A Comparative Study on Estimation of Soil Constitutive Model Parameter Employing Sequential Monte Carlo and Markov Chain Monte Carlo Techniques
摘要
Advanced soil constitutive models consist of multiple model parameters, which enable to capture the complex behaviour of soil, providing more accurate results. However, calibrating these numerous parameters is challenging which limits the widespread use of such models. To overcome such challenges, data assimilation methods such as Markov Chain Monte Carlo (MCMC) and Sequential Monte Carlo (SMC) can be employed to improve the parameter estimates and model predictions.
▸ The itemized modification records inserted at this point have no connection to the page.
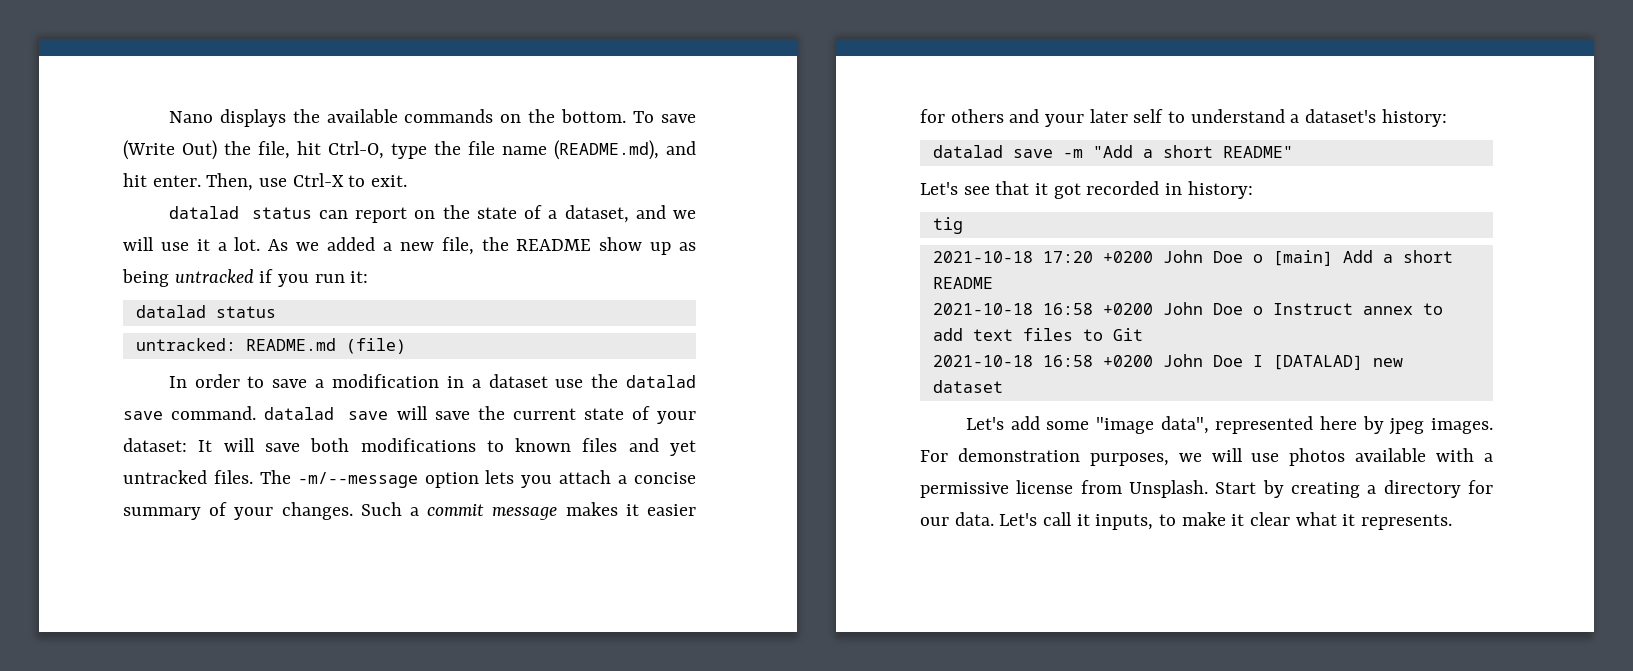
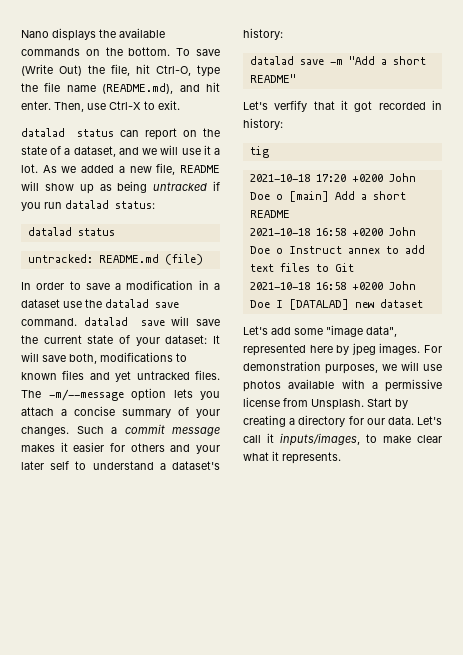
- As we added a new file, the README show up as being untracked if you run it:
+ As we added a new file, README will show up as being untracked if you run datalad status:
- In order to save a modification in a dataset use the datalad save command. datalad save will save the current state of your dataset: It will save both modifications to known files and yet untracked files.
+ In order to save a modification in a dataset use the datalad save command. datalad save will save the current state of your dataset: It will save both, modifications to known files and yet untracked files.
- Let's see that it got recorded in history:
+ Let's verfify that it got recorded in history:
- Let's call it inputs, to make it clear what it represents.
+ Let's call it inputs/images, to make clear what it represents.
Although Bayesian methods employing such techniques have been applied in fields like health monitoring, signal processing, etc., its potential application in estimating parameters of critical state models is very limited. This paper presents a comparative analysis of MCMC and SMC for estimating the constitutive parameters of a critical-state based strain-hardening soil model. In this context, a stress-based single-element code of the model, designed to predict triaxial shearing response, has been integrated with the above two techniques for identifying the model parameters. To explore the intricacies involved in parameter estimation, experimental results of consolidated drained triaxial tests on loose Hostun sand for two different confining pressures are opted from the literature. Finally, a comparison between the two approaches has been presented to describe the effectiveness of these methods in estimating the constitutive model parameters.